■ Work request
Retype exactly the lines that run from the line with "column wine_type_id | position: 2 -> none" to the final line of the entries, keeping both ends and nothing else.

[[ Extracted entries, beginning ]]

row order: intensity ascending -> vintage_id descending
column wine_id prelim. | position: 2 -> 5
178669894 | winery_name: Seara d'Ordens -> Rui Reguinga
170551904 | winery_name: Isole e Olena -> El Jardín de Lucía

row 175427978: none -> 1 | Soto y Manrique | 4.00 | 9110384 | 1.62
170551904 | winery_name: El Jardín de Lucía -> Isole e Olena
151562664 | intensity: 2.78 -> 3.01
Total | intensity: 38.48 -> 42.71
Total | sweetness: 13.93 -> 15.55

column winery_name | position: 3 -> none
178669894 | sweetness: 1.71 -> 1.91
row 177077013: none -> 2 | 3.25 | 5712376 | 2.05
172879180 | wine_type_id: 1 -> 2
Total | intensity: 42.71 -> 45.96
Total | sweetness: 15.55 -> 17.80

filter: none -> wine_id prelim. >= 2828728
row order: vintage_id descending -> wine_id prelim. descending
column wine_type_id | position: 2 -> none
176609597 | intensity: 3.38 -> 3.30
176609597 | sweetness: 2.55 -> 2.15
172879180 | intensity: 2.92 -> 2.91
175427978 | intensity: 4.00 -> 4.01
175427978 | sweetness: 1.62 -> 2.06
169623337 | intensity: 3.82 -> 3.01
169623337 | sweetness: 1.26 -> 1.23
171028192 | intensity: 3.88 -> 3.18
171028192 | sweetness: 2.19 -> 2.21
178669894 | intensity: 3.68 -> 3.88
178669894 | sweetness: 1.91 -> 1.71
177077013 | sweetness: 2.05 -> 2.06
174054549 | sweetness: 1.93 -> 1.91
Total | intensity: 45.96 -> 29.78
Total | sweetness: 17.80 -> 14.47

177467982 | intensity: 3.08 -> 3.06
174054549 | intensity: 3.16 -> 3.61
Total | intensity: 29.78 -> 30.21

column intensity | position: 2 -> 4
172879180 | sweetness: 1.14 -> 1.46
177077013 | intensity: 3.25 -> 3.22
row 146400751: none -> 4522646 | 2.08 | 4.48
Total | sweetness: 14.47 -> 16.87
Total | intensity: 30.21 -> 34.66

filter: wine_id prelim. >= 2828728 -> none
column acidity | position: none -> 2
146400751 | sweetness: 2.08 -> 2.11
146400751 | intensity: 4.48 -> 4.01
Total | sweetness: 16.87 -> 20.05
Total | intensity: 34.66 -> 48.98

[[ Extracted entries, end ]]

■ Written reply
column wine_type_id | position: 2 -> none
176609597 | intensity: 3.38 -> 3.30
176609597 | sweetness: 2.55 -> 2.15
172879180 | intensity: 2.92 -> 2.91
175427978 | intensity: 4.00 -> 4.01
175427978 | sweetness: 1.62 -> 2.06
169623337 | intensity: 3.82 -> 3.01
169623337 | sweetness: 1.26 -> 1.23
171028192 | intensity: 3.88 -> 3.18
171028192 | sweetness: 2.19 -> 2.21
178669894 | intensity: 3.68 -> 3.88
178669894 | sweetness: 1.91 -> 1.71
177077013 | sweetness: 2.05 -> 2.06
174054549 | sweetness: 1.93 -> 1.91
Total | intensity: 45.96 -> 29.78
Total | sweetness: 17.80 -> 14.47

177467982 | intensity: 3.08 -> 3.06
174054549 | intensity: 3.16 -> 3.61
Total | intensity: 29.78 -> 30.21

column intensity | position: 2 -> 4
172879180 | sweetness: 1.14 -> 1.46
177077013 | intensity: 3.25 -> 3.22
row 146400751: none -> 4522646 | 2.08 | 4.48
Total | sweetness: 14.47 -> 16.87
Total | intensity: 30.21 -> 34.66

filter: wine_id prelim. >= 2828728 -> none
column acidity | position: none -> 2
146400751 | sweetness: 2.08 -> 2.11
146400751 | intensity: 4.48 -> 4.01
Total | sweetness: 16.87 -> 20.05
Total | intensity: 34.66 -> 48.98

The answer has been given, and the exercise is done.